EWMA findings are reported as changes in standard deviations (STD) from the expected baseline. Changes from baseline are reported as:
Information for each state regarding the change from baseline, the number of total, positive submissions, and percent of positive results were recovered from the models and transferred to Microsoft Power BI for geographic visualization. The dashboards for state-by-state pathogen trending can be accessed on the SHIC website at Domestic Swine Disease Monitoring Report or by visiting Iowa State University’s site for the Swine Disease Reporting System (SDRS).

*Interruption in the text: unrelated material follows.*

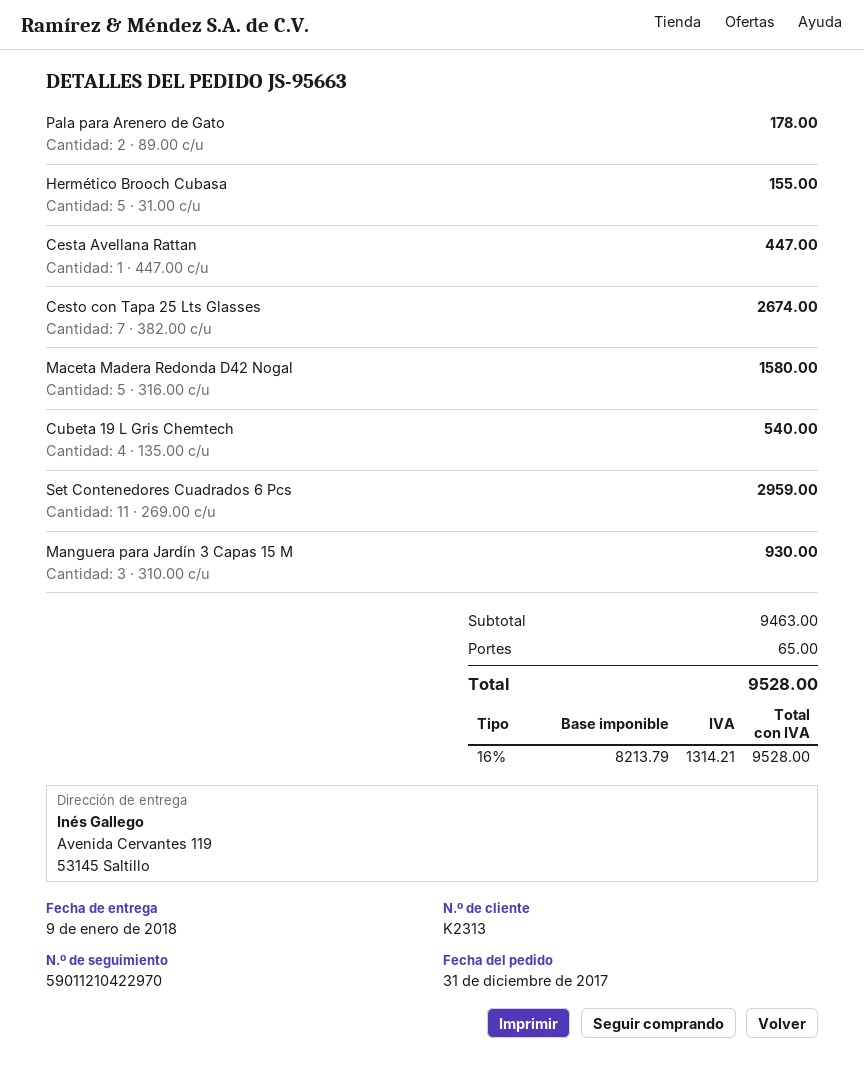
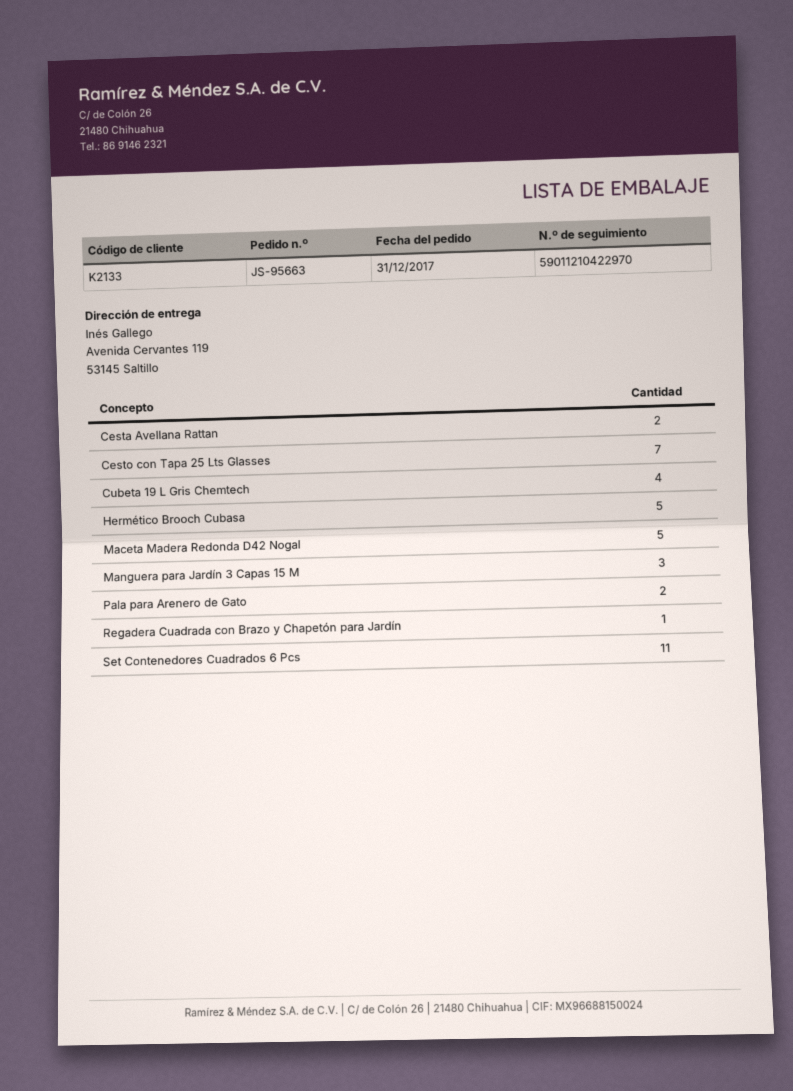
customer number: K2313 -> K2133
Cesta Avellana Rattan: 1 -> 2
Regadera Cuadrada con Brazo y Chapetón para Jardín: none -> 1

As the world deals with the COVID-19 pandemic, SHIC continues to focus efforts on prevention, preparedness, and response to novel
and emerging swine disease for the benefit of US swine health.
In the July Domestic Swine Disease Monitoring Report, we learn porcine reproductive and respiratory (PRRS) virus cases dropped in June compared to May. Overall detection of PRRSV-positive cases was in the upper boundaries of the forecasted levels for the first three weeks of June. The overall percentage of porcine epidemic diarrhea virus (PEDV) RNA-positive cases in June also decreased compared to May and were within expected boundaries of forecasted levels for this time of year. Porcine delta coronoavirus (PDCoV) cases were just slightly lower in June compared to May and there was one positive case of TGEV RNA in June 2020. Mycoplasma hyopneumoniae-positive cases in June were within the forecasted levels for this time of year. Further details are included in the full report.
In California last month, 19,555 pounds of smuggled food products from China were found by US Customs and Border Patrol. Nigeria reports the largest outbreak of ASF in the last 12 years. Information on avian-like H1N1 swine influenza virus in China is included in this report along with information on the OIE-FAO Network of expertise on animal influenza which released a communication regarding Influenza G4.